Fix: The database must be running before you import. Start the stack first and confirm all containers are healthy:

docker compose ps   # all containers should show "running" or "healthy"
# then run the importer — replace <mode> with your DEPLOY_MODE (data-node or data-node-ui)
docker compose --profile <mode> run --rm importer

If you are using the local development setup, make import is equivalent. If the database shows as unhealthy, try stopping and restarting the stack.

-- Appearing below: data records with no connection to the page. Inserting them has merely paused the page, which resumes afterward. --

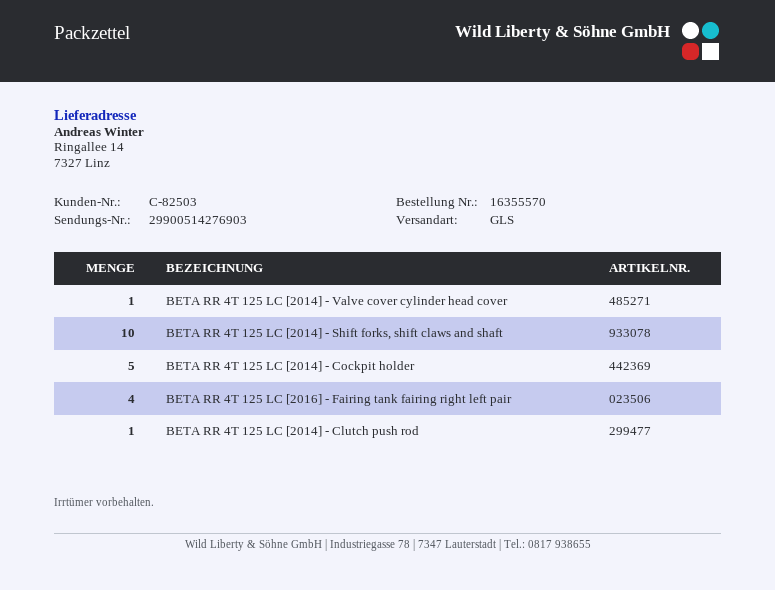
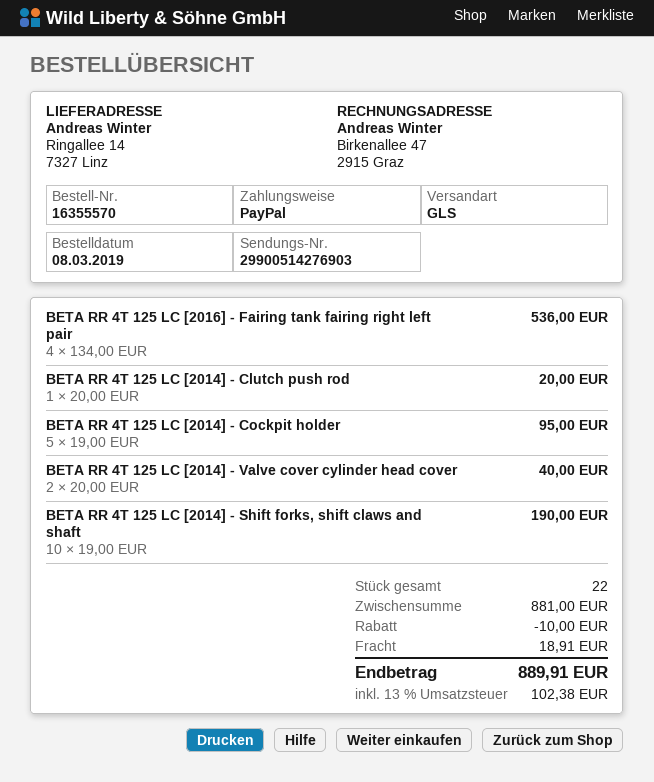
BETA RR 4T 125 LC [2014] - Valve cover cylinder head cover: 1 -> 2

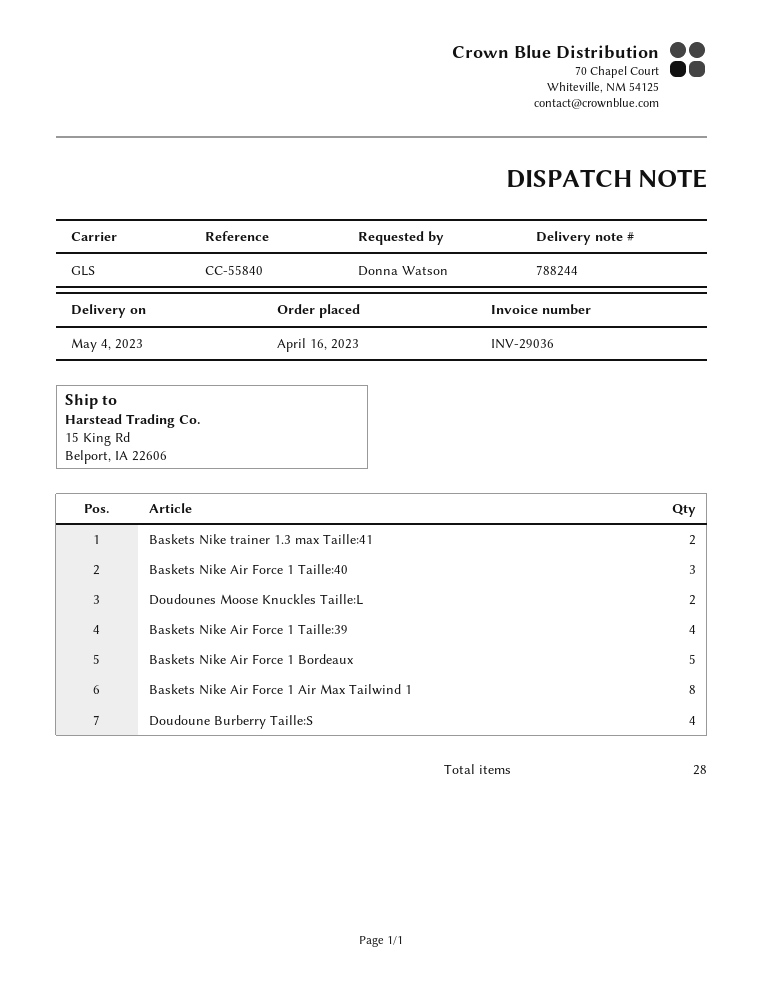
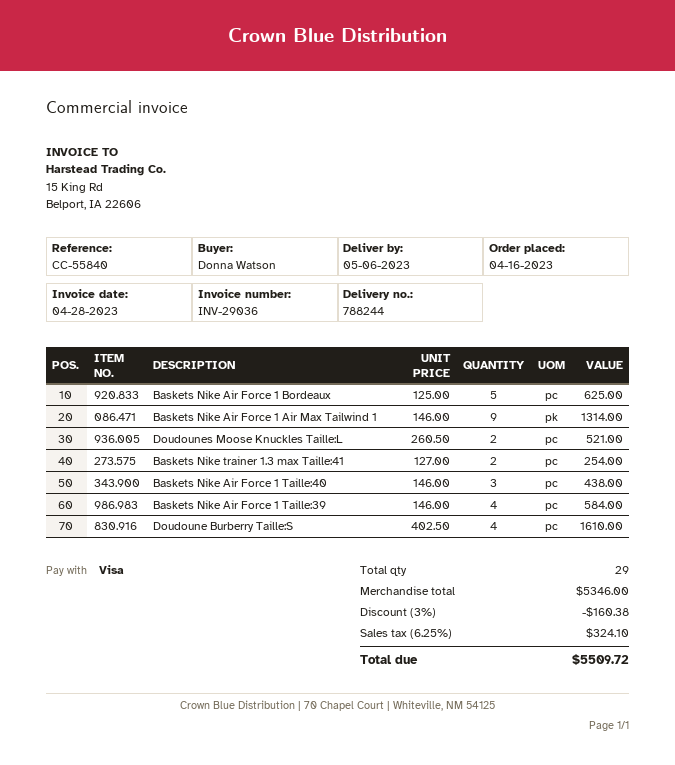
delivery date: 2023-05-04 -> 2023-05-06
Baskets Nike Air Force 1 Air Max Tailwind 1: 8 -> 9
total quantity: 28 -> 29

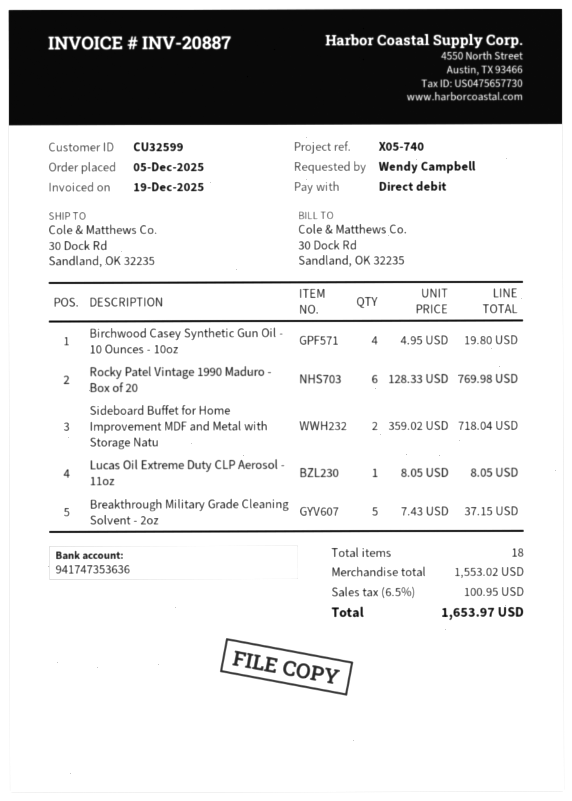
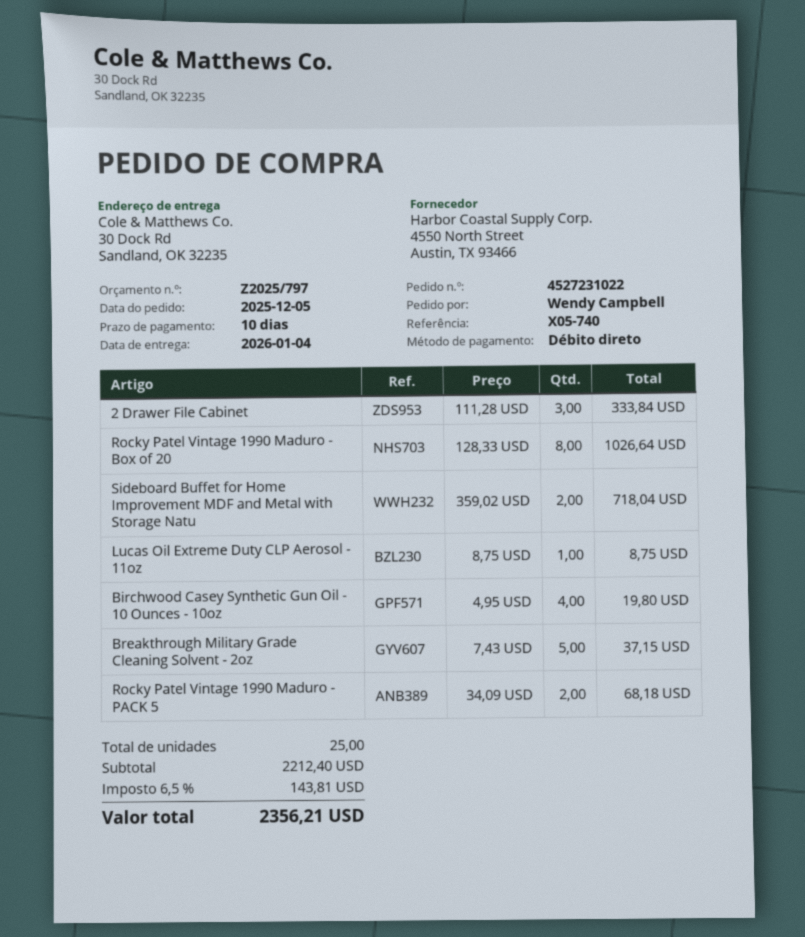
Rocky Patel Vintage 1990 Maduro - Box of 20: 6 x 128.33 = 769.98 -> 8 x 128.33 = 1026.64
Lucas Oil Extreme Duty CLP Aerosol - 11oz: 1 x 8.05 = 8.05 -> 1 x 8.75 = 8.75
2 Drawer File Cabinet: none -> 3 x 111.28 = 333.84
Rocky Patel Vintage 1990 Maduro - PACK 5: none -> 2 x 34.09 = 68.18
total quantity: 18 -> 25
subtotal: 1553.02 -> 2212.40
tax: 6.5% = 100.95 -> 6.5% = 143.81
total: 1653.97 -> 2356.21

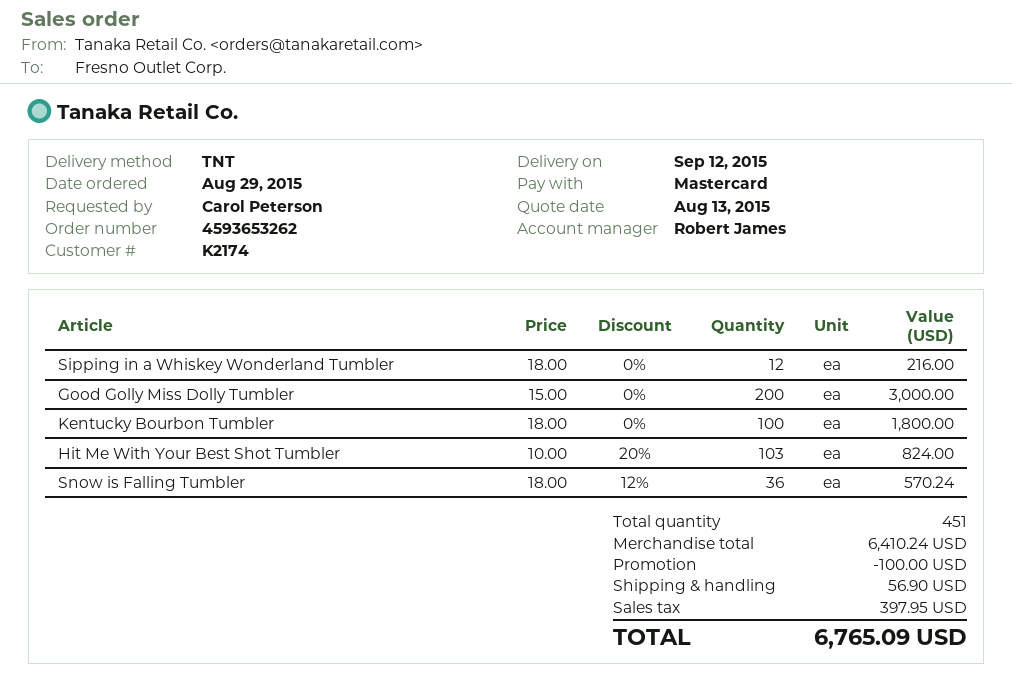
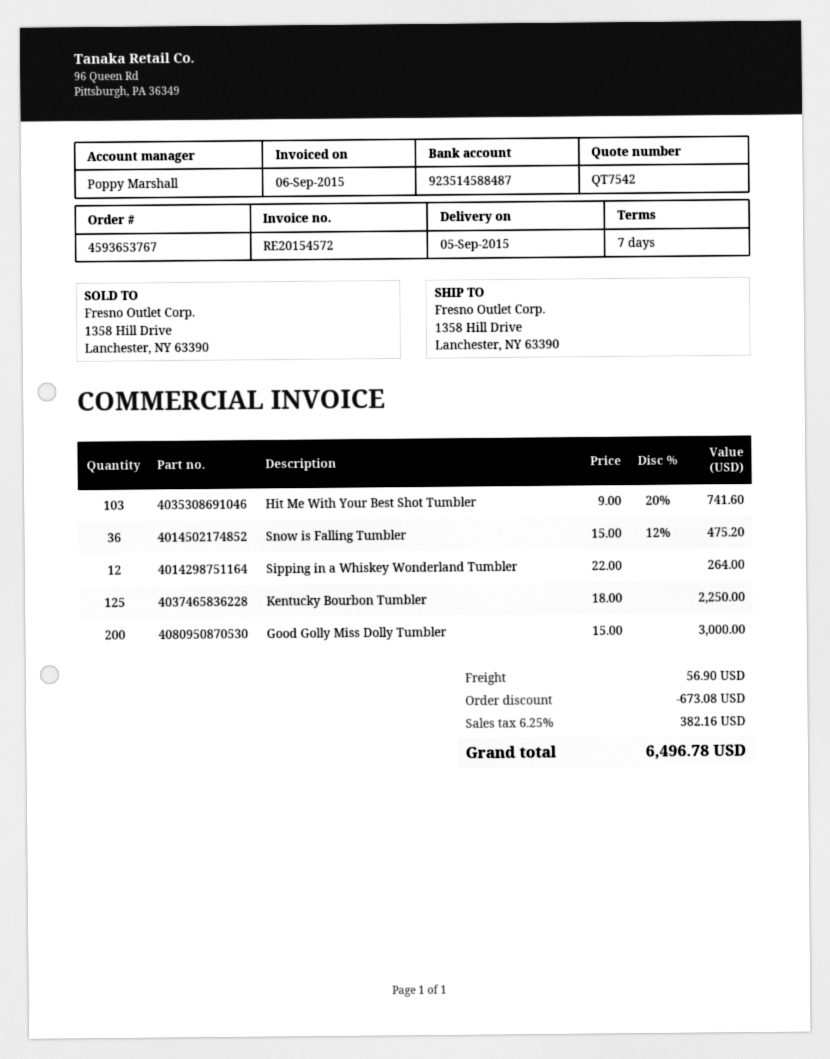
order number: 4593653262 -> 4593653767
delivery date: 2015-09-12 -> 2015-09-05
sales rep: Robert James -> Poppy Marshall
Sipping in a Whiskey Wonderland Tumbler: 12 x 18.00 = 216.00 -> 12 x 22.00 = 264.00
Kentucky Bourbon Tumbler: 100 x 18.00 = 1800.00 -> 125 x 18.00 = 2250.00
Hit Me With Your Best Shot Tumbler: 103 x 10.00 - 20% = 824.00 -> 103 x 9.00 - 20% = 741.60
Snow is Falling Tumbler: 36 x 18.00 - 12% = 570.24 -> 36 x 15.00 - 12% = 475.20
discount: 100.00 -> 673.08
tax: 397.95 -> 382.16
total: 6765.09 -> 6496.78

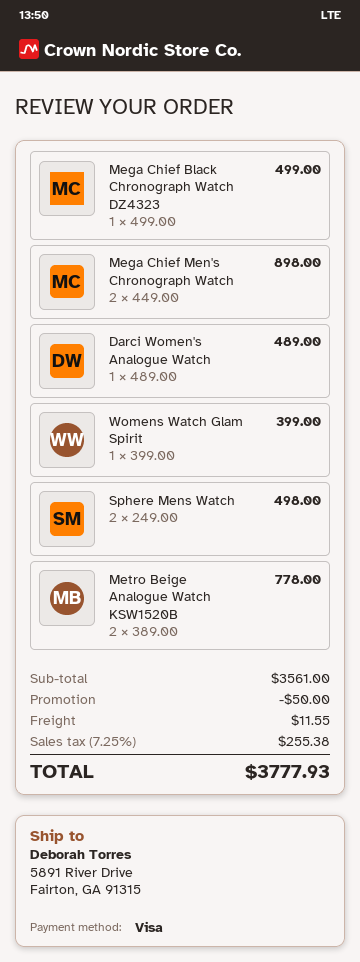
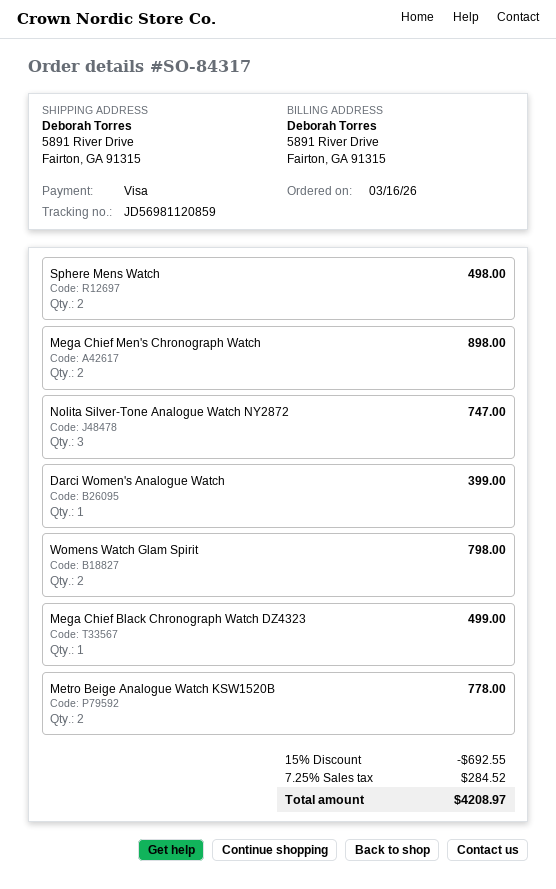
Darci Women's Analogue Watch: 1 for 489.00 -> 1 for 399.00
Womens Watch Glam Spirit: 1 for 399.00 -> 2 for 798.00
Nolita Silver-Tone Analogue Watch NY2872: none -> 3 for 747.00
discount: 50.00 -> 692.55
shipping: 11.55 -> none
tax: 7.25% = 255.38 -> 7.25% = 284.52
total: 3777.93 -> 4208.97

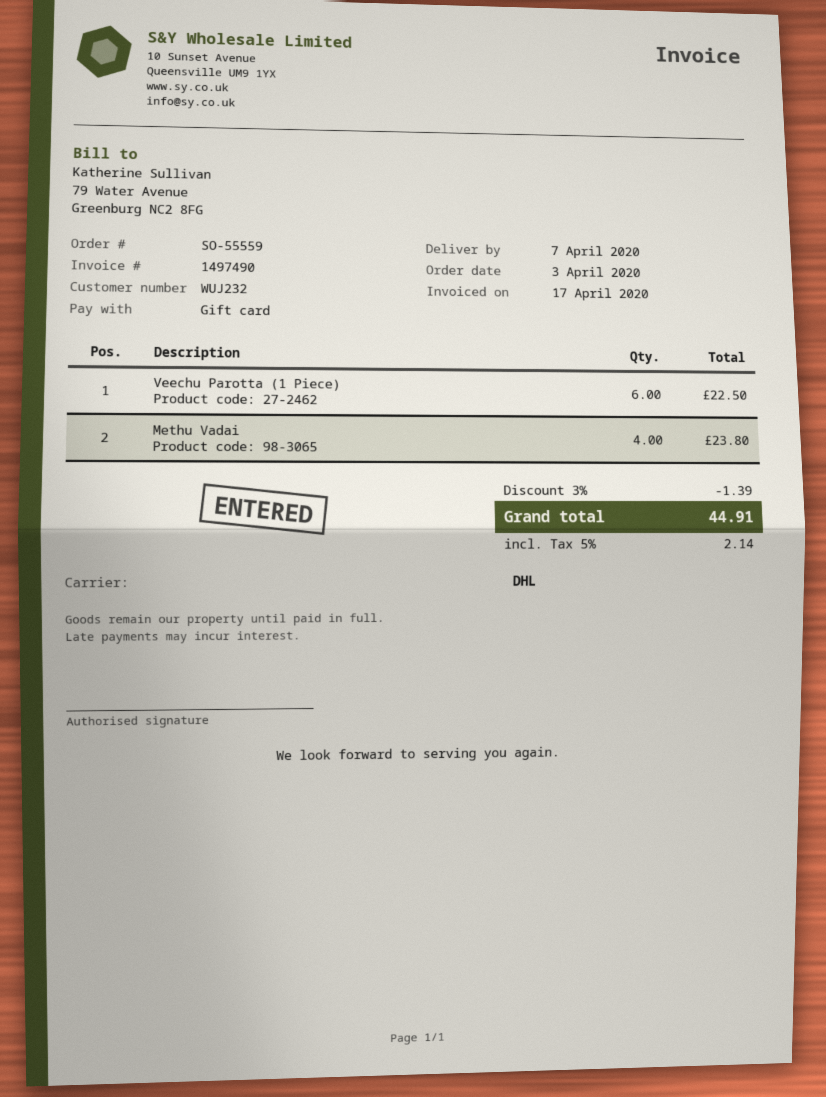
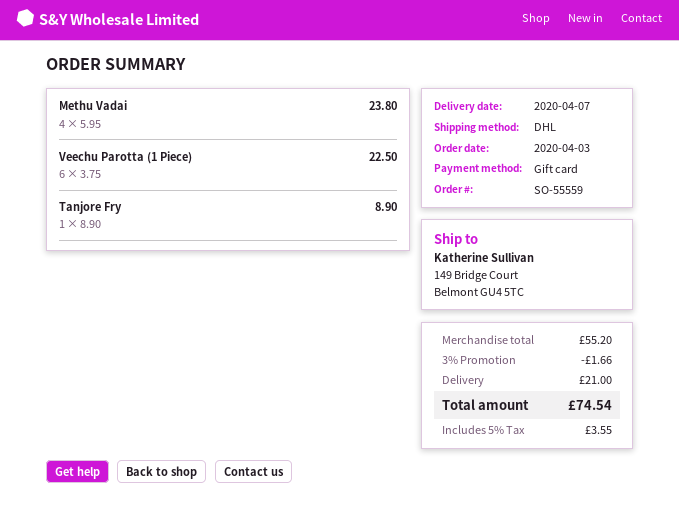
Tanjore Fry: none -> 1 for 8.90
discount: 3% = 1.39 -> 3% = 1.66
shipping: none -> 21.00
tax: 5% = 2.14 -> 5% = 3.55
total: 44.91 -> 74.54

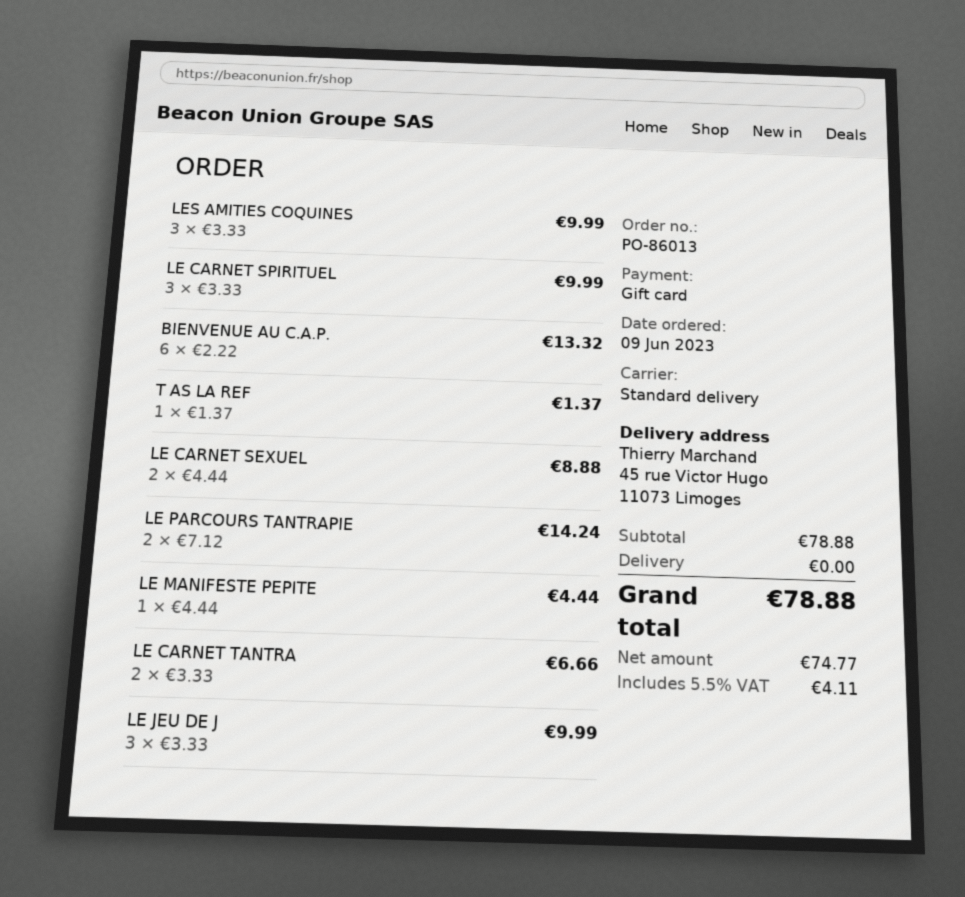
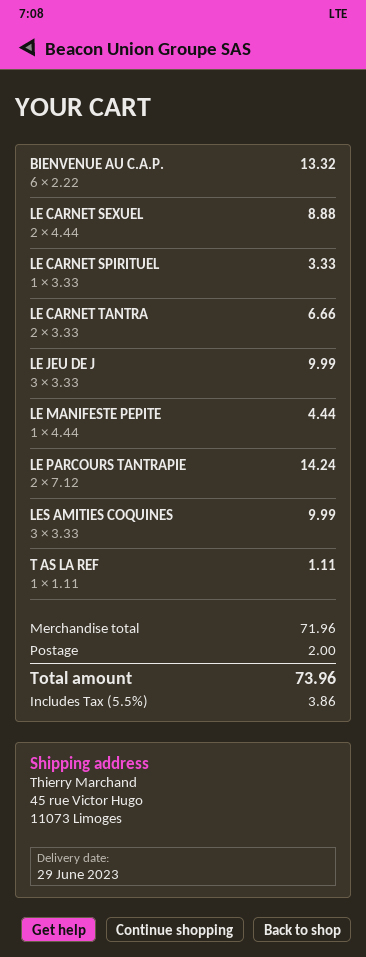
LE CARNET SPIRITUEL: 3 x 3.33 = 9.99 -> 1 x 3.33 = 3.33
T AS LA REF: 1 x 1.37 = 1.37 -> 1 x 1.11 = 1.11
subtotal: 78.88 -> 71.96
shipping: 0.00 -> 2.00
tax: 5.5% = 4.11 -> 5.5% = 3.86
total: 78.88 -> 73.96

Map loads but shows no playgrounds

Symptom: Map tiles appear (streets and buildings visible) but no playground polygons are drawn, or the detail panel is empty.

Possible causes:

  1. Import not run — Run the importer after starting the stack. Playground data is not loaded automatically:
    docker compose --profile <mode> run --rm importer
    
  2. Wrong relation ID — Check OSM_RELATION_ID in .env. An incorrect ID filters out all playgrounds. Verify at nominatim.openstreetmap.org.
  3. PBF doesn't cover the relation — The PBF extract must geographically contain the relation. If OSM_RELATION_ID is a large region (e.g. a whole state), the PBF_URL must point to a matching extract — a district or city PBF will silently produce 0 playgrounds. Check download.geofabrik.de for the right extract.
  4. Docker stack not running — The app requires a live PostgREST backend. Confirm the stack is running and healthy (docker compose ps).
  5. Browser cache — Try a hard reload: Ctrl+Shift+R (Windows/Linux) or Cmd+Shift+R (Mac).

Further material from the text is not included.